India: Police charge pro-Dalit activists under anti-terrorism laws
6 September 2018
With the aim of muzzling opposition to India’s Narendra Modi-led Bharatiya Janata Party (BJP) government and its noxious Hindutva (Hindu supremacist) ideology, Maharashtra state police raided and conducted warrantless searches of the homes of seven left-wing activists on August 28 in six different cities across the country. The seven are all prominent advocates for the rights of Dalits (the former “untouchables”) and Adivasi (India’s tribal peoples).
The raids come amid mounting struggles against social inequality, cheap-labor jobs, and environmental devastation, and growing apprehension in government circles that the BJP could suffer a major reversal in the national elections slated for April/May 2019.
The police arrested 5 of the 7 targeted persons under the notorious Unlawful Activities (Prevention) Act, 2012 (UAPA), “anti-terrorist” legislation that in numerous ways trammels the due-process rights of the accused.
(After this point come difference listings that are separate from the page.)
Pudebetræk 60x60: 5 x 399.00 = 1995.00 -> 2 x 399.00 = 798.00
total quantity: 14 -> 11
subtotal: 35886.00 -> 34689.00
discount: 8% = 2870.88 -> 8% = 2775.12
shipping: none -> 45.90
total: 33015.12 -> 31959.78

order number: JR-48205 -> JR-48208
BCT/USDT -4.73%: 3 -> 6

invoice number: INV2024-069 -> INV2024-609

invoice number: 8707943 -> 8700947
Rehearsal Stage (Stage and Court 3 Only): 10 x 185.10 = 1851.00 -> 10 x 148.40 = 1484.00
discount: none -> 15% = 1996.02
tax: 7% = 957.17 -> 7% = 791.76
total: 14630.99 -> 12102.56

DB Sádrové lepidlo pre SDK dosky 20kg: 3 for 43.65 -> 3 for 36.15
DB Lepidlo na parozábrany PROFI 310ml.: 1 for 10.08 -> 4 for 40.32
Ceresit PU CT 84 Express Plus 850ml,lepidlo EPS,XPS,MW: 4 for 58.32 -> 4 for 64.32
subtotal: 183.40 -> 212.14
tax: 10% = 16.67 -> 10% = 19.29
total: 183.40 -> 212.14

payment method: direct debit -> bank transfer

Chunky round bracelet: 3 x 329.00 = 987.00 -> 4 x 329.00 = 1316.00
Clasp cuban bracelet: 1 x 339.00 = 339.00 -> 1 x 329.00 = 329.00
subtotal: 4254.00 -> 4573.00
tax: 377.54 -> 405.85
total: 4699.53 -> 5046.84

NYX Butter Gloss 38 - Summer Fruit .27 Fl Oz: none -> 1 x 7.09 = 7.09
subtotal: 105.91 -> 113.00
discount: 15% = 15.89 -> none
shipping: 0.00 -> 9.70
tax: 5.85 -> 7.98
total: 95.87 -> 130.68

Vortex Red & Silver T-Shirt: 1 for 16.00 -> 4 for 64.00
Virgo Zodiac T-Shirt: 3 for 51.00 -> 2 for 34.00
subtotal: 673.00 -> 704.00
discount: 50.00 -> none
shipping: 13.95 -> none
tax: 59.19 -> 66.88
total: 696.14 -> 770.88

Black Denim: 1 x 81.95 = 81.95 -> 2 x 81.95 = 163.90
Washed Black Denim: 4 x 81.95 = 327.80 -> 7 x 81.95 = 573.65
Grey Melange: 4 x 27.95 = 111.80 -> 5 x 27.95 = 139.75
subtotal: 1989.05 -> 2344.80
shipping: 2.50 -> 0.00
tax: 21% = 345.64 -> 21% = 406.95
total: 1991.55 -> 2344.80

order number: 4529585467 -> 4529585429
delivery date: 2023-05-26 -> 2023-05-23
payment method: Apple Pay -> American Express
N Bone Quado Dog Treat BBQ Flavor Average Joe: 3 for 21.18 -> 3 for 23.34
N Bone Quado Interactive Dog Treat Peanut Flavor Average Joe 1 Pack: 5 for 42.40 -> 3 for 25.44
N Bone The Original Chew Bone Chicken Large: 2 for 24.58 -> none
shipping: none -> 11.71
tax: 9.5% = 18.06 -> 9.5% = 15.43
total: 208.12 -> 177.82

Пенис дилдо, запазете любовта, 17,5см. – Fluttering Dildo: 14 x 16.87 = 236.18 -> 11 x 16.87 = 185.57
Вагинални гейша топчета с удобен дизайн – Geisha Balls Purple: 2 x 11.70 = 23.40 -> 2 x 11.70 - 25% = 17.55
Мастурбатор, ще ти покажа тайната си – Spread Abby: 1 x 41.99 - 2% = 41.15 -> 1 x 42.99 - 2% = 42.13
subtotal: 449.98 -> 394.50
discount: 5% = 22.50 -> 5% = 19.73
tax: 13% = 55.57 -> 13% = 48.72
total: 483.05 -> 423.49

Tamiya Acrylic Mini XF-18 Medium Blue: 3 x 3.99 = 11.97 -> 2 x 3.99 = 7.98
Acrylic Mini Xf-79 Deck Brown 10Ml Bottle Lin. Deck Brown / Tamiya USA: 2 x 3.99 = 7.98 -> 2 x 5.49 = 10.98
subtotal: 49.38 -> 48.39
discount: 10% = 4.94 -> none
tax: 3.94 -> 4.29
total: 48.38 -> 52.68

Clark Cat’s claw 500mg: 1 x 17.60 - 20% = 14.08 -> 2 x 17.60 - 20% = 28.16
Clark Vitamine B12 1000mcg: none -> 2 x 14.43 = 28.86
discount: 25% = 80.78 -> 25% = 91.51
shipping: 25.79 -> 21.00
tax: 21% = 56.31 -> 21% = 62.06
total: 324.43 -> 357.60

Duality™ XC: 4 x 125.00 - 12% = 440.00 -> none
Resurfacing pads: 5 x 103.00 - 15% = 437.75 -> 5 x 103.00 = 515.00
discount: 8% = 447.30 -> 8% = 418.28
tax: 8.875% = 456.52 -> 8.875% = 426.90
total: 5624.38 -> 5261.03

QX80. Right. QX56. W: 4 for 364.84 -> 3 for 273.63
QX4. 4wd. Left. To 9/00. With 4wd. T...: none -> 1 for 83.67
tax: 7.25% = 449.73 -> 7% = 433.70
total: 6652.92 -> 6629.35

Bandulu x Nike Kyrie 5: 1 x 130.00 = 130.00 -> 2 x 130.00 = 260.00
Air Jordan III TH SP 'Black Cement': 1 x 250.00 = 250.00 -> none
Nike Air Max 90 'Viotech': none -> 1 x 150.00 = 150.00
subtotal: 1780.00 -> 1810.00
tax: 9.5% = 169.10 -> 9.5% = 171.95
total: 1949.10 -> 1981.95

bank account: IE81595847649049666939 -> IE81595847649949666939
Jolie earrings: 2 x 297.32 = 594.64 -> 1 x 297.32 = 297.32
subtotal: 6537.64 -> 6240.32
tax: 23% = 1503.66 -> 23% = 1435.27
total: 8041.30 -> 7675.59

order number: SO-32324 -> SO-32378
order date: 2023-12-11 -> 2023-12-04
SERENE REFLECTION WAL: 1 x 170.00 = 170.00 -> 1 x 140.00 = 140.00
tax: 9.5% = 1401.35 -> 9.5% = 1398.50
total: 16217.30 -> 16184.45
On an order of India’s Supreme Court, the five are being held under house arrest pending a hearing on the legality of their arrests.
The raids and arrests have provoked a national outcry, which has been joined by the bourgeois opposition, including the Congress Party, and other pillars of the establishment. The former Chief Justice of the Indian Supreme Court R. M. Lodha has characterized the arrests as “an attack on freedom of speech” and as “an act to undermine the fundamentals of constitutional democracy”.
The police have labelled the five “Urban Maoists”—a term routinely used by officials to criminalize left-wing dissent and justify its violent repression. (For decades, the Communist Party of India (Maoist) and its…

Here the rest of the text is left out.